[Front-end code edit data]
##########

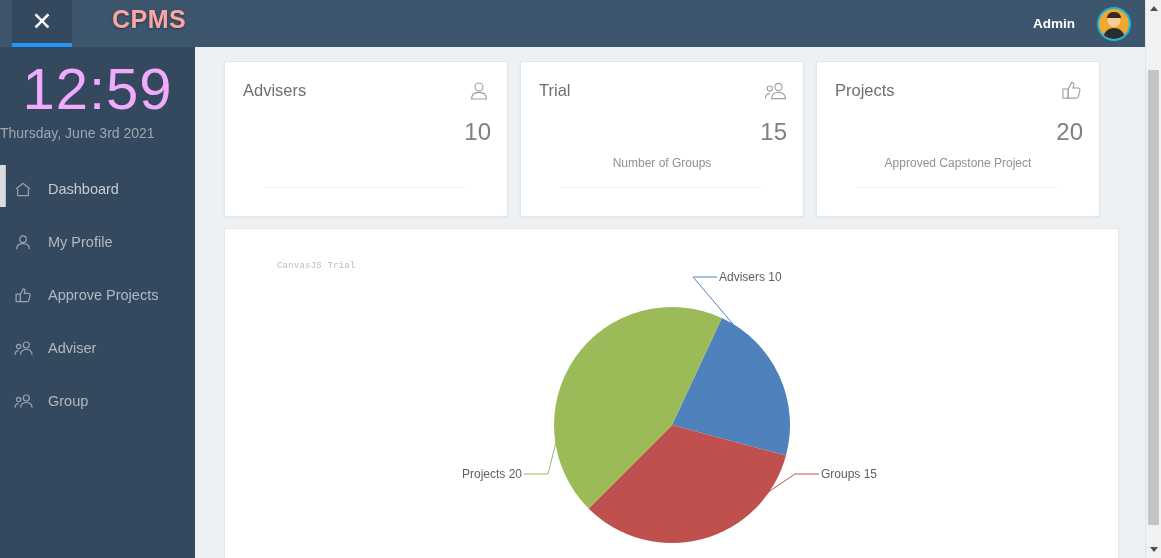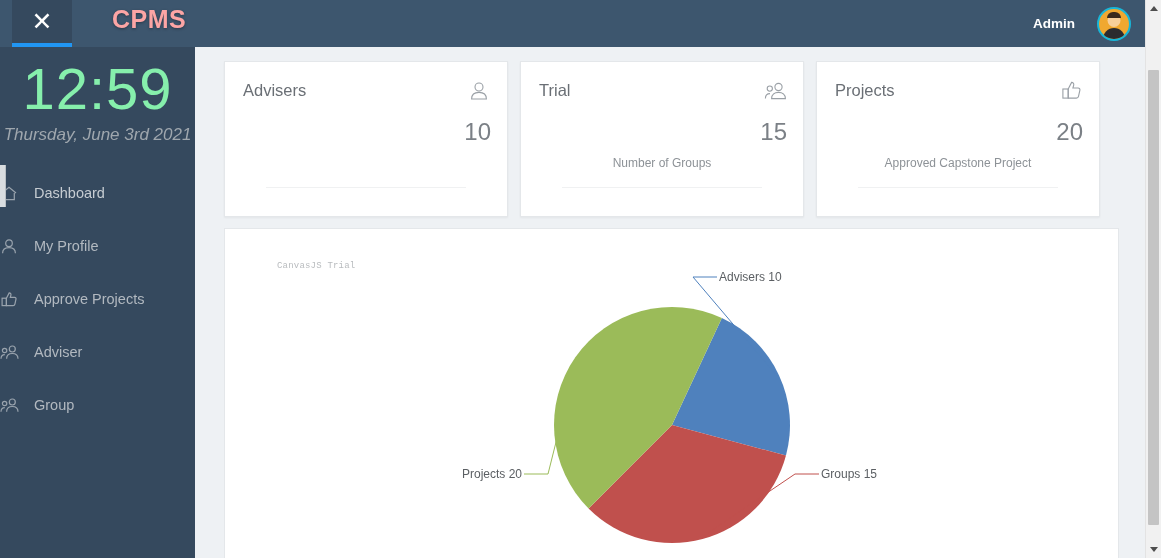--- a/index.html
+++ b/index.html
@@ -119,39 +119,39 @@
     width: 195px;
     height: 511px;
     background: #35495e;
     z-index: 20;
   }
   .clock {
     margin-top: 12px;
     text-align: center;
     font-size: 58px;
     font-weight: 300;
-    color: #86efac;
+    color: #f0abfc;
     letter-spacing: 1px;
     line-height: 1.05;
   }
   .clock-date {
     margin-top: 5px;
-    text-align: center;
-    font-size: 17px;
+    text-align: left;
+    font-size: 14px;
     color: #9fa7ae;
-    font-style: italic;
   }
   .nav {
     margin-top: 22px;
   }
   .nav-item {
     position: relative;
     height: 53px;
     display: flex;
     align-items: center;
+    padding-left: 14px;
     box-sizing: border-box;
     cursor: pointer;
     color: #b6bdc4;
   }
   .nav-item .nav-ico {
     width: 24px;
     height: 20px;
     display: flex;
     align-items: center;
     justify-content: flex-start;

##########

Look above for the line with "line-height: 1.05;" and the line with "box-sizing: border-box;". Write out those two lines and all the lines between them, exactly, and no others.

## Response area
     line-height: 1.05;
   }
   .clock-date {
     margin-top: 5px;
-    text-align: center;
-    font-size: 17px;
+    text-align: left;
+    font-size: 14px;
     color: #9fa7ae;
-    font-style: italic;
   }
   .nav {
     margin-top: 22px;
   }
   .nav-item {
     position: relative;
     height: 53px;
     display: flex;
     align-items: center;
+    padding-left: 14px;
     box-sizing: border-box;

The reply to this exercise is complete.